Now, having said ALL that, I have to tell you: I kind of do feel fine. I don't know that I'm ever going to be one that stays sad and scared very long. I yo-yo. And rather than thinking that means I'm out of touch with myself or my pain or something, I actually like it. God has given me a sunny disposition. I have to be careful to not use that skill to cover sadness that needs to be shown, but I also am allowed to enjoy it. Today felt so strange because part of me was mulling over all this "sad and scared" stuff while the rest of me felt so awake to the blessings and extravagant pleasures of the life God has given me.
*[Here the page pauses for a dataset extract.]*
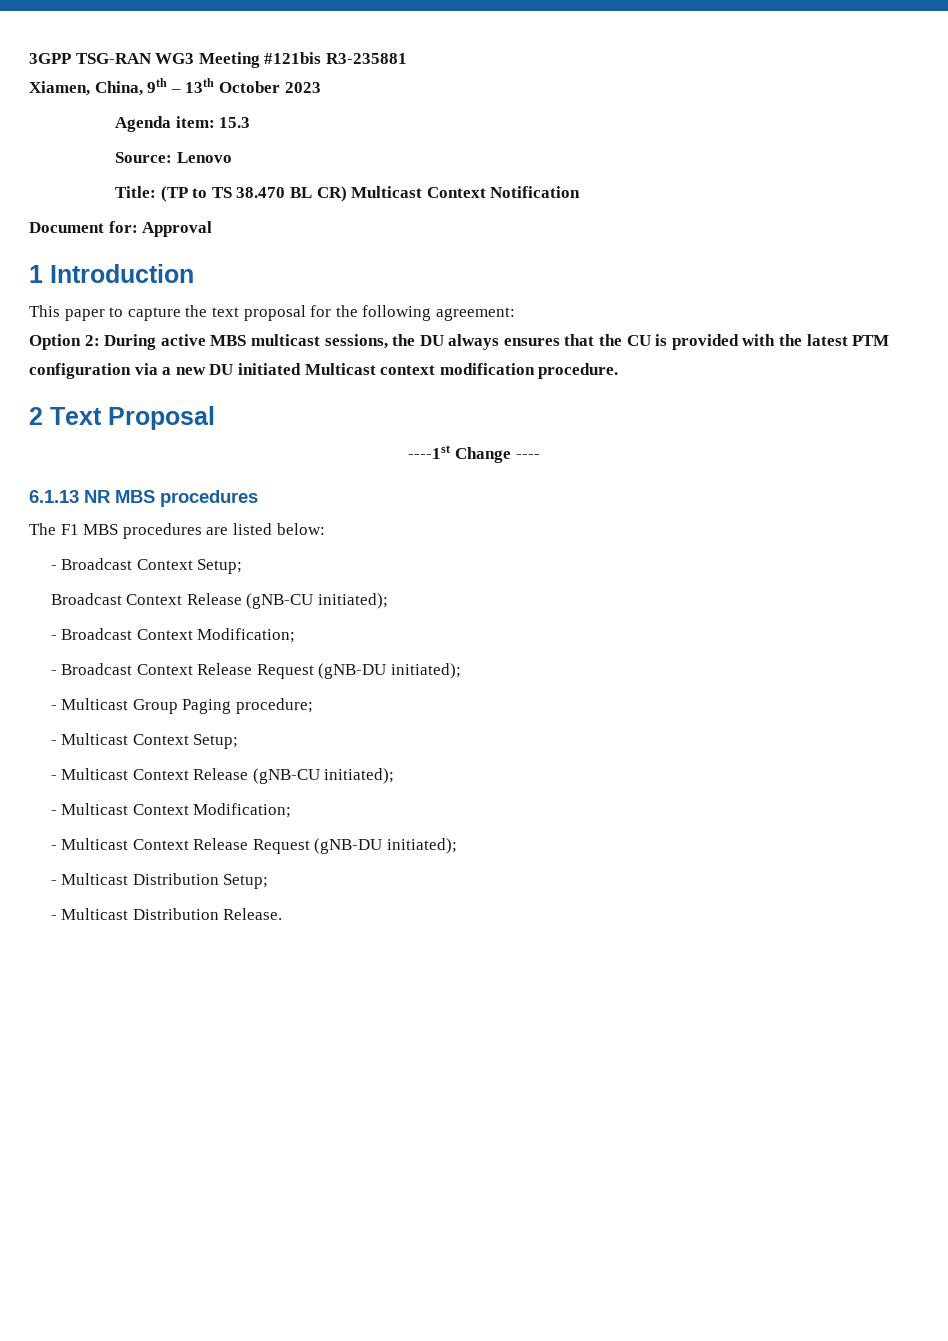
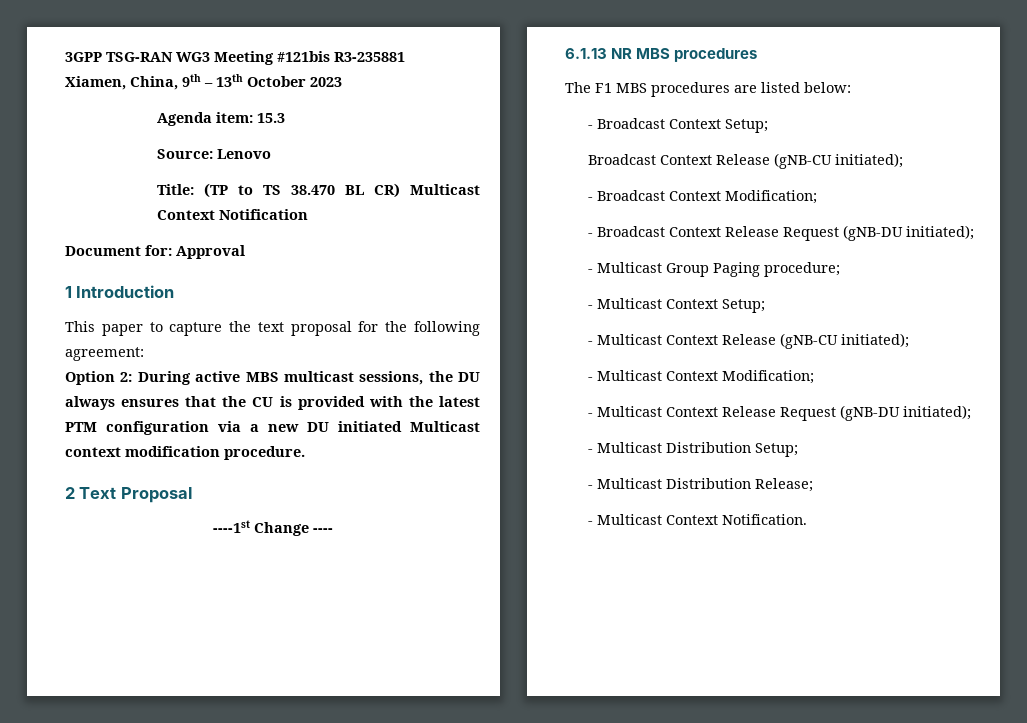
- - Multicast Distribution Release.
+ - Multicast Distribution Release;
+ - Multicast Context Notification.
I need to look out for the desire to hurry through the hard stuff, but maybe there is also a case for the desire to just put it down for a minute.
There is SO MUCH freedom in Christ. We are free to look hard at the ugly, painful things and free to just roll in the grass. Today, I did a bit of both.
Thy mercy is more than a match for my heart
which wonders to feel it's own hardness depart.
Dissolved by your goodness, I fall to the ground,
and weep to the praise of the mercy I've found.